In this study, carbon fiber/epoxy (CF/EP) composites were interleaved with aramid nonwoven veils with an areal weight density of $8.5g/m^2$ to improve their Mode-I fracture toughness. The control and aramid interleaved CF/EP composite laminates were manufactured by VARTM in a [0]4 configuration. Tensile, three-point bending, compression, interlaminar shear, Charpy impact and Mode-I (DCB) fracture toughness values were determined to evaluate the effects of aramid nonwoven fabrics on the mechanical performance of the CF/EP composites. Thermomechanical behavior of the specimens was investigated by Dynamic Mechanical Analysis (DMA). The results showed that the propagation Mode-I fracture toughness values of CF/EP composites can be significantly improved (by about 72%) using aramid nonwoven fabrics. It was found that the main extrinsic toughening mechanism is aramid microfiber bridging acting behind the crack-tip.

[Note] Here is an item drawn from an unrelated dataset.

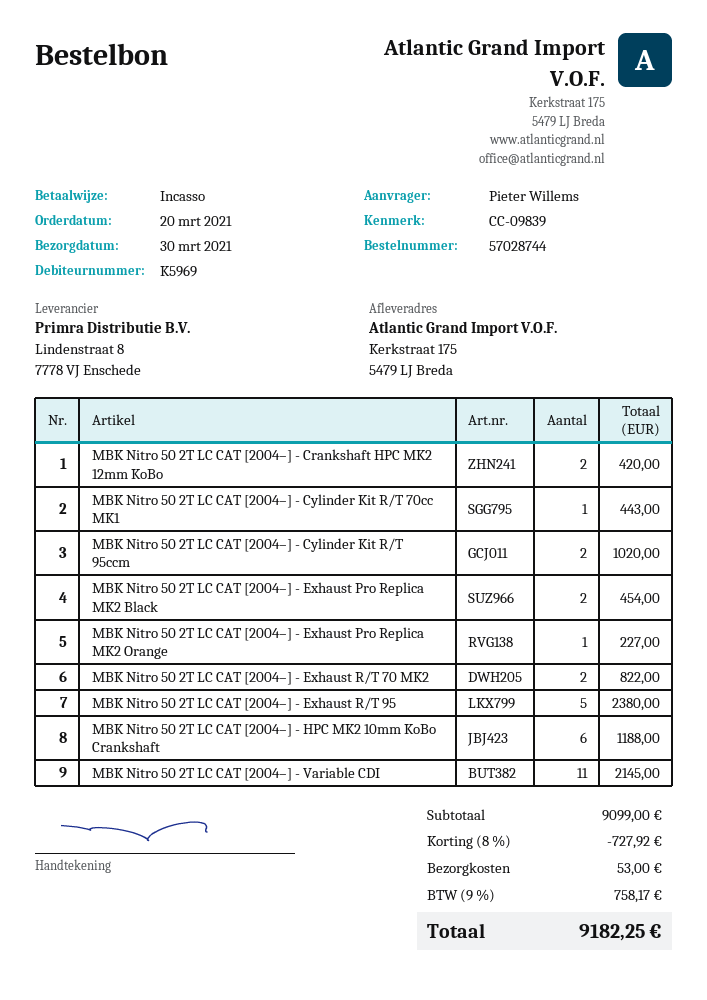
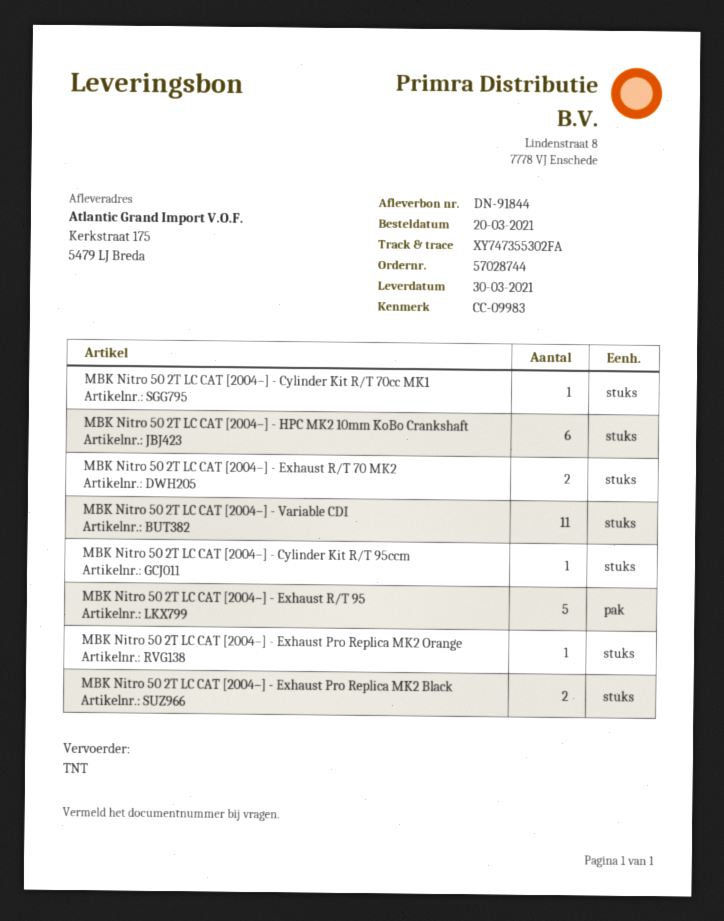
reference: CC-09839 -> CC-09983
MBK Nitro 50 2T LC CAT [2004–] - Crankshaft HPC MK2 12mm KoBo: 2 -> none
MBK Nitro 50 2T LC CAT [2004–] - Cylinder Kit R/T 95ccm: 2 -> 1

The incorporation of these nonwovens also increased interlaminar shear and Charpy impact strength by 10 and 16.5%, respectively. Moreover, it was revealed that the damping ability of the composites increased with the incorporation of aramid nonwoven fabrics in the interlaminar region of composites. On the other hand, they caused a reduction in in-plane mechanical properties due to the reduced carbon fiber volume fraction, increased thickness and void formation in the composites.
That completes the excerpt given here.